Anthony Campuzano: Waters’ March

May 05, 2011 - June 16, 2011

Anthony Campuzano: Waters’ March

May 05, 2011 - June 16, 2011

  • An Economic Model / An Economic Model (weather related version) (2009-2010)
    colored pencil, ink, graphite, and photographs on board, in two parts
    40 x 30 inches each

  • Double Distance / Double Split (2011)
    graphite and photographs on board
    40 x 30 inches

  • More (New photos inside) (2011)
    colored pencil, ink, graphite, and photograph on board
    20 x 20 inches

  • I Can No Longer Hear The Guitar (2011)
    ink, graphite, and photographs on board
    20 x 30 inches

  • Self Portrait with Lenora McDuffy (2011)
    ink and graphite on board
    40 x 30 inches

  • Secrets (For E.H with study) (2011)
    colored pencil, ink, graphite, and photograph on board
    20 x 15 inches

  • Early Egypt (2011)
    colored pencil and graphite on board
    15 x 20 inches

  • Stage Fright / Fright Stage (2011)
    colored pencil, ink, and graphite on board, in two parts
    40 x 30 inches each

  • Caution (2011)
    colored pencil, ink, and graphite on board
    40 x 30 inches

  • Allegheny 2 (2011)
    colored pencil, ink, graphite, and photograph on board
    30 x 40 inches

  • Allegheny (2010)
    colored pencil, graphite, and ink on board
    30 x 40 inches

Churner and Churner is pleased to announce “Waters’ March,” an exhibition of new drawings by Philadelphia-based artist Anthony Campuzano. It will be Campuzano’s first solo gallery exhibition in New York.

Known for his text-based works in bold colors, Campuzano claims everyday media sources as raw material: newspaper headlines, pages of porn magazines, Wikipedia entries, and song lyrics. His process of hand-copying printed texts removes each word from its anonymous mass and recodes it as a personal, visceral statement, so that his work muddles the distinctions between language, action, and meaning.

For “Waters’ March,” Campuzano combines found texts with his own writings about personal experiences. Self Portrait with Lenora McDuffy (2011), for example, tells the story of a murder that the artist witnessed ten years ago. The text appears twice, from top to bottom and from bottom to top, the story and its inverse converging and overlapping in the middle of the page.

The exhibition title refers in part to the flooding of his studio in 2009––an incident that led him to consider questions of doubling and distance, as he chose to remake several works that had been damaged by inserting photographs of the damaged piece directly into the new panel. The title also alludes to a song by Brazilian composer Antonio Carlos Jobim, “Aguas de Março” (“Waters of March”). Its lyrics do not tell a story, but instead present a list of objects, feelings, and places; Campuzano’s textual collages reverberate with similar poetry.

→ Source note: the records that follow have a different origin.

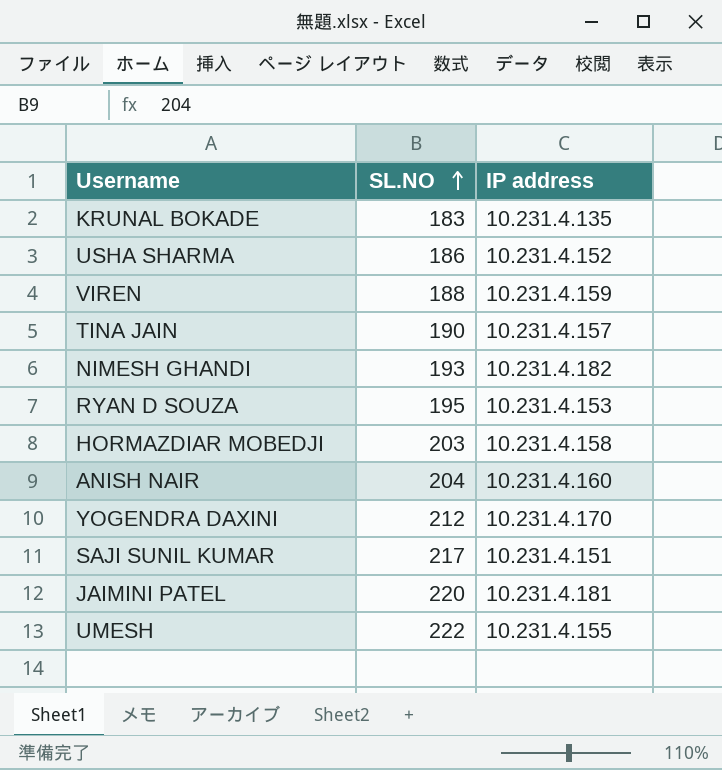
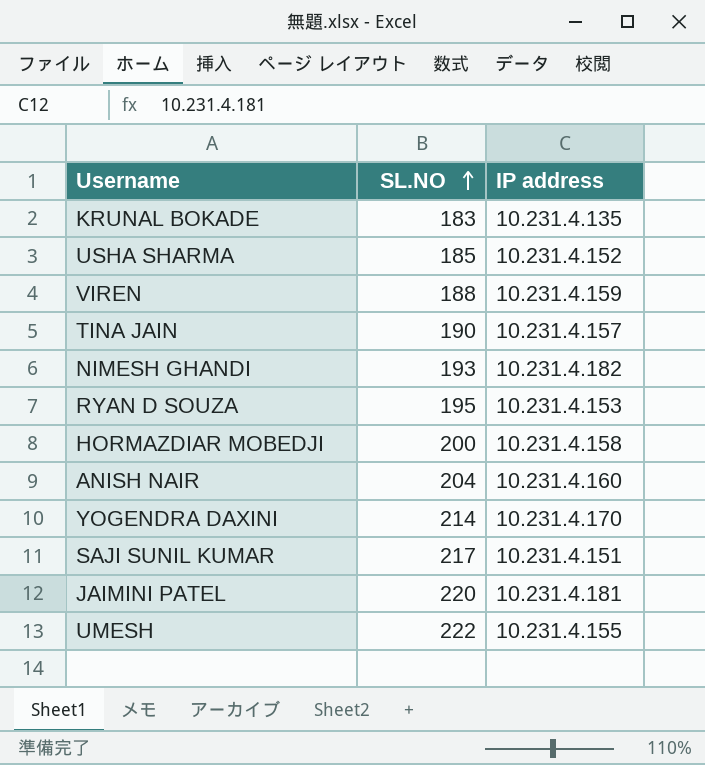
USHA SHARMA | SL.NO: 186 -> 185
HORMAZDIAR MOBEDJI | SL.NO: 203 -> 200
YOGENDRA DAXINI | SL.NO: 212 -> 214

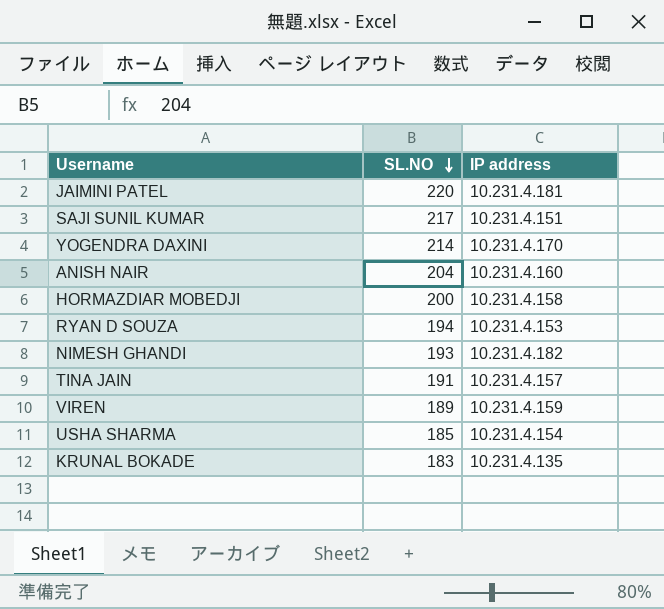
row order: SL.NO ascending -> SL.NO descending
row UMESH: 222 | 10.231.4.155 -> none
RYAN D SOUZA | SL.NO: 195 -> 194
TINA JAIN | SL.NO: 190 -> 191
VIREN | SL.NO: 188 -> 189
USHA SHARMA | IP address: 10.231.4.152 -> 10.231.4.154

Music is critical to Campuzano’s performative practice. Under the influence of bands like The Fall, Megajam Booze Band, and Let’s Active, his works reflect their sometimes sordid, sometimes painfully sincere, but always low-fi sounds. I Can No Longer Hear the Guitar (2011) incorporates a fading ticket stub from a screening of Phillipe Garrels’ film about his turbulent relationship with Nico; Secrets (for E.H. with study) (2011) expands this study of love and loss by representing the tokens of a former relationship.

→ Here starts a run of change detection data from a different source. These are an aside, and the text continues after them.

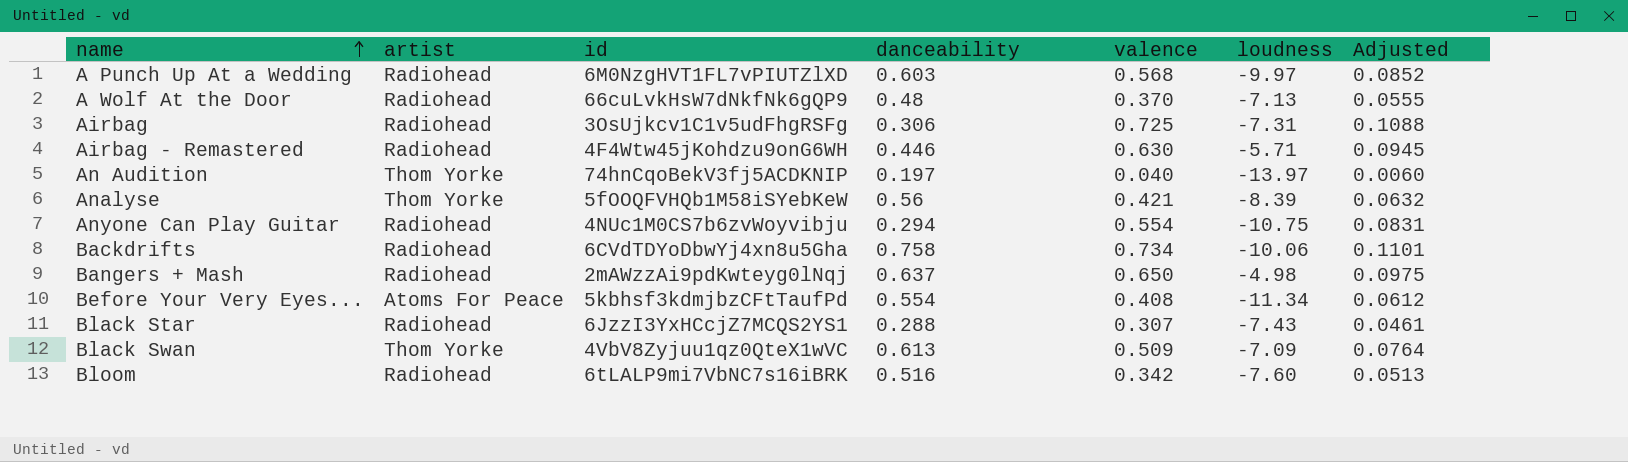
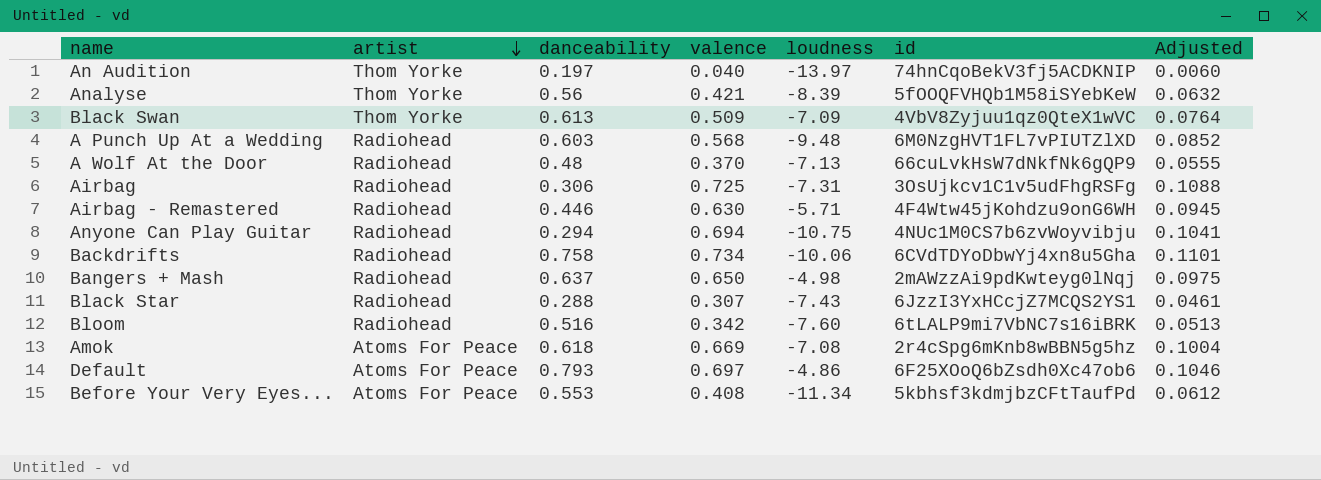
row order: name ascending -> artist descending
column id | position: 3 -> 6
A Punch Up At a Wedding | loudness: -9.97 -> -9.48
Anyone Can Play Guitar | valence: 0.554 -> 0.694
Anyone Can Play Guitar | Adjusted: 0.0831 -> 0.1041
row Amok: none -> Atoms For Peace | 0.618 | 0.669 | -7.08 | 2r4cSpg6mKnb8wBBN5g5hz | 0.1004
row Default: none -> Atoms For Peace | 0.793 | 0.697 | -4.86 | 6F25XOoQ6bZsdh0Xc47ob6 | 0.1046
Before Your Very Eyes... | danceability: 0.554 -> 0.553

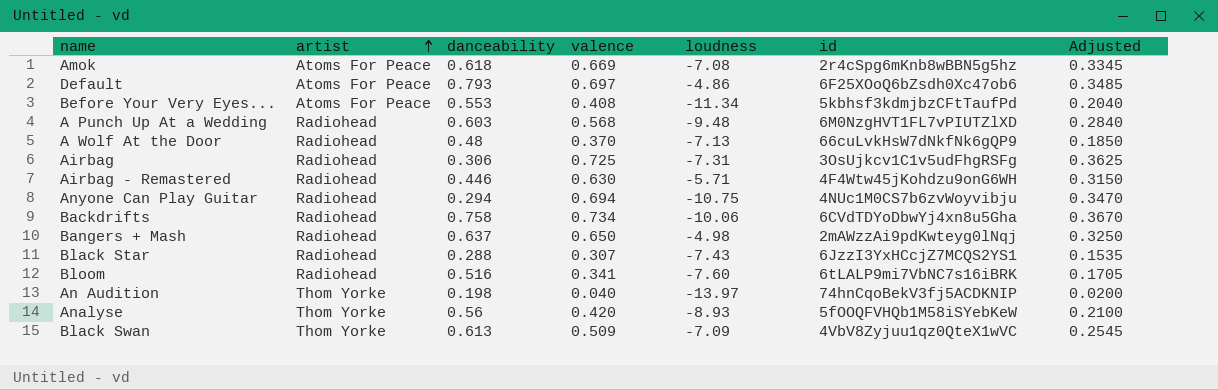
row order: artist descending -> artist ascending
column Adjusted | formula: [valence] * 0.15 -> [valence] * 0.5
Bloom | valence: 0.342 -> 0.341
An Audition | danceability: 0.197 -> 0.198
Analyse | valence: 0.421 -> 0.420
Analyse | loudness: -8.39 -> -8.93

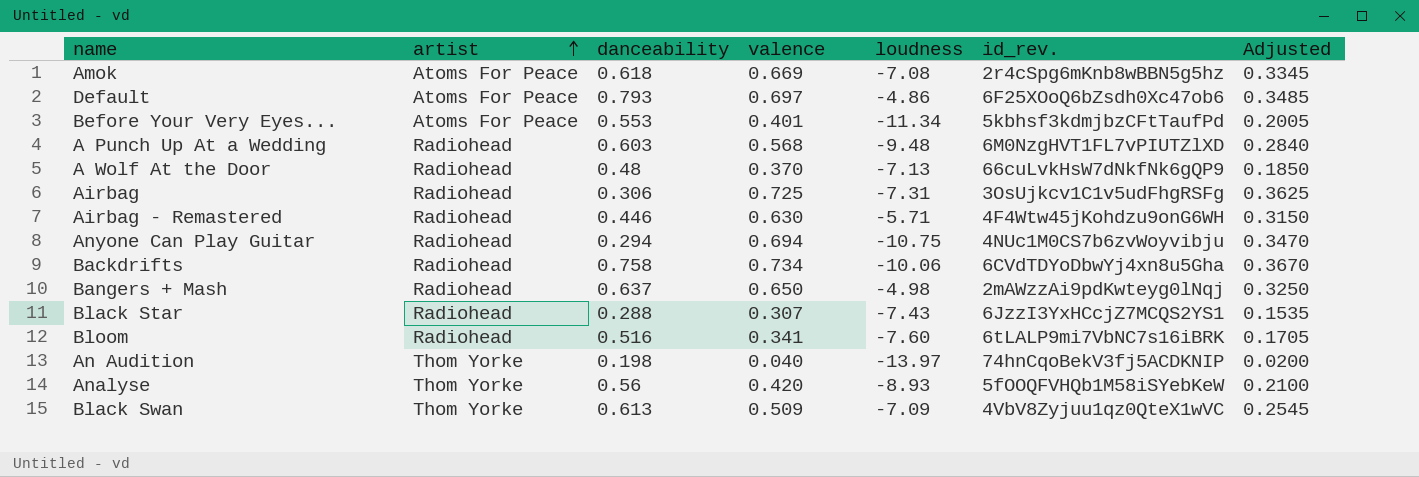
column name: id -> id_rev.
Before Your Very Eyes... | valence: 0.408 -> 0.401
Before Your Very Eyes... | Adjusted: 0.2040 -> 0.2005

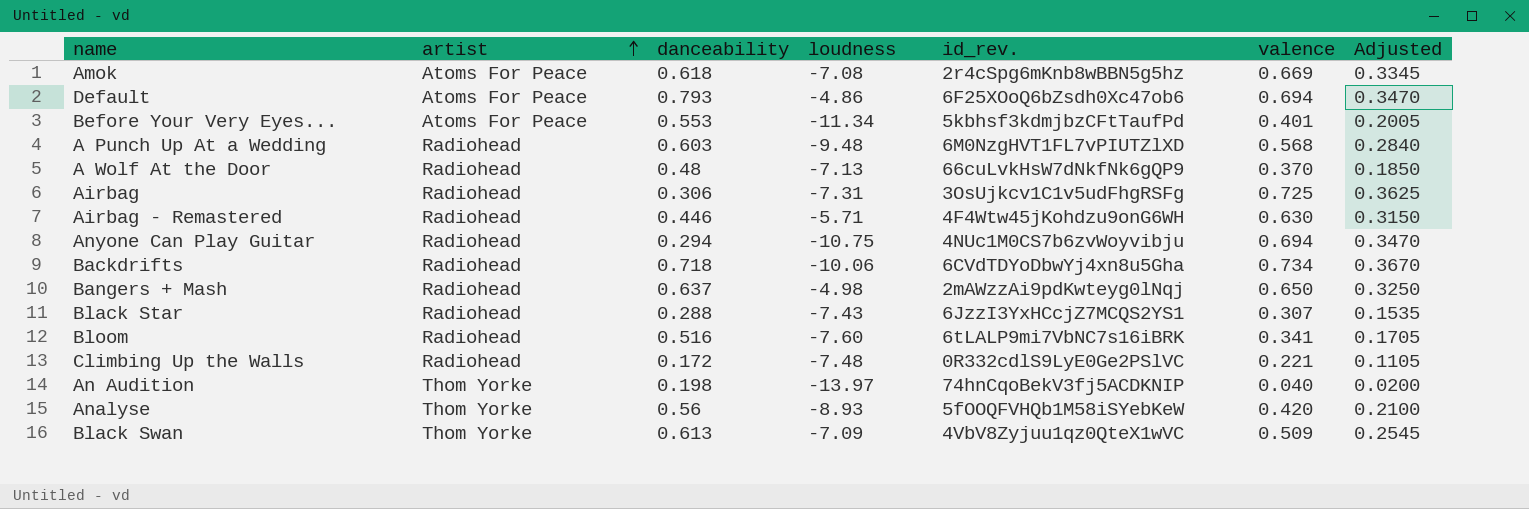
column valence | position: 4 -> 6
Default | valence: 0.697 -> 0.694
Default | Adjusted: 0.3485 -> 0.3470
Backdrifts | danceability: 0.758 -> 0.718
row Climbing Up the Walls: none -> Radiohead | 0.172 | -7.48 | 0R332cdlS9LyE0Ge2PSlVC | 0.221 | 0.1105

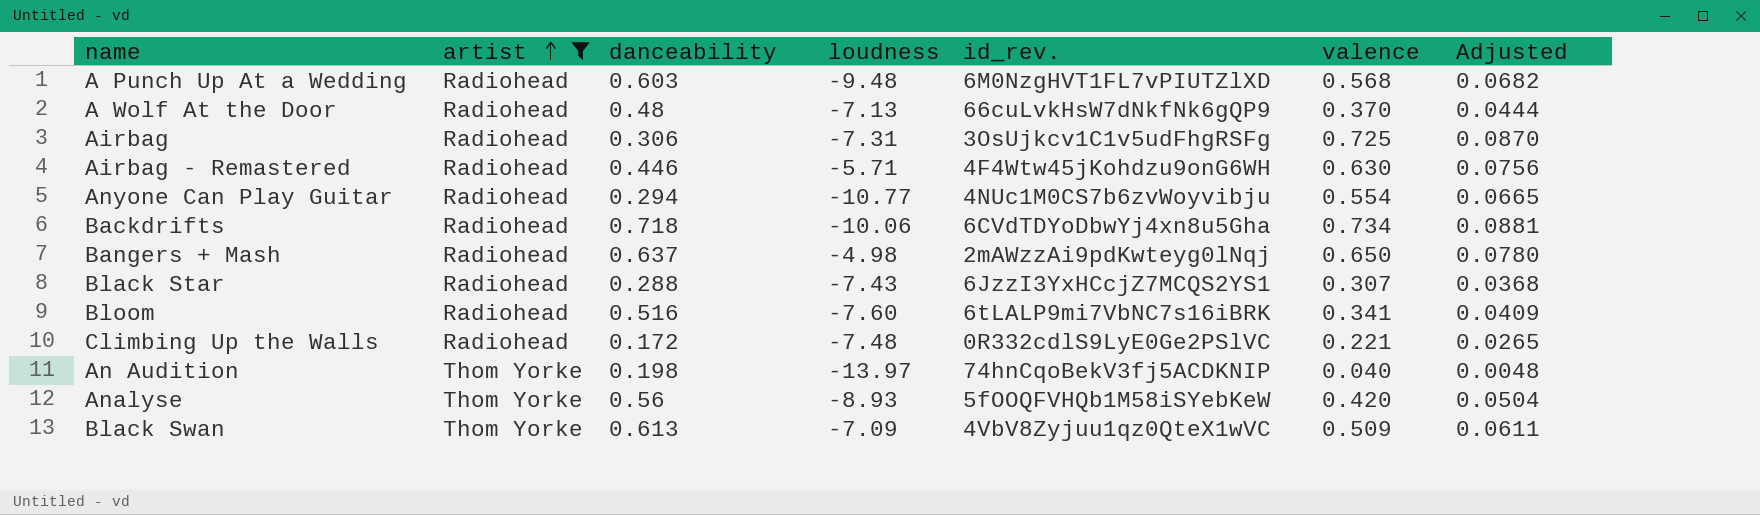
filter: none -> artist != Atoms For Peace
column Adjusted | formula: [valence] * 0.5 -> [valence] * 0.12
Anyone Can Play Guitar | loudness: -10.75 -> -10.77
Anyone Can Play Guitar | valence: 0.694 -> 0.554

Anthony Campuzano’s work has been exhibited in solo exhibitions at the Institute of Contemporary Art, Philadelphia; Fleisher/Ollman Gallery, Philadelphia; and White Columns, New York. Some of his group exhibitions include Broad Shoulders & Brotherly Love, Hyde Park Art Center, Chicago; Drawing in the World, Rosenwald-Wolf Gallery, University of the Arts, Philadelphia; and Update, White Columns, New York. Campuzano (b. 1975, Philadelphia) received his BFA from Tyler School of Art, Temple University, Philadelphia, attended Skowhegan School of Painting and Sculpture in 2000, and was a 2009 recipient of the Pew Fellowship in the Arts.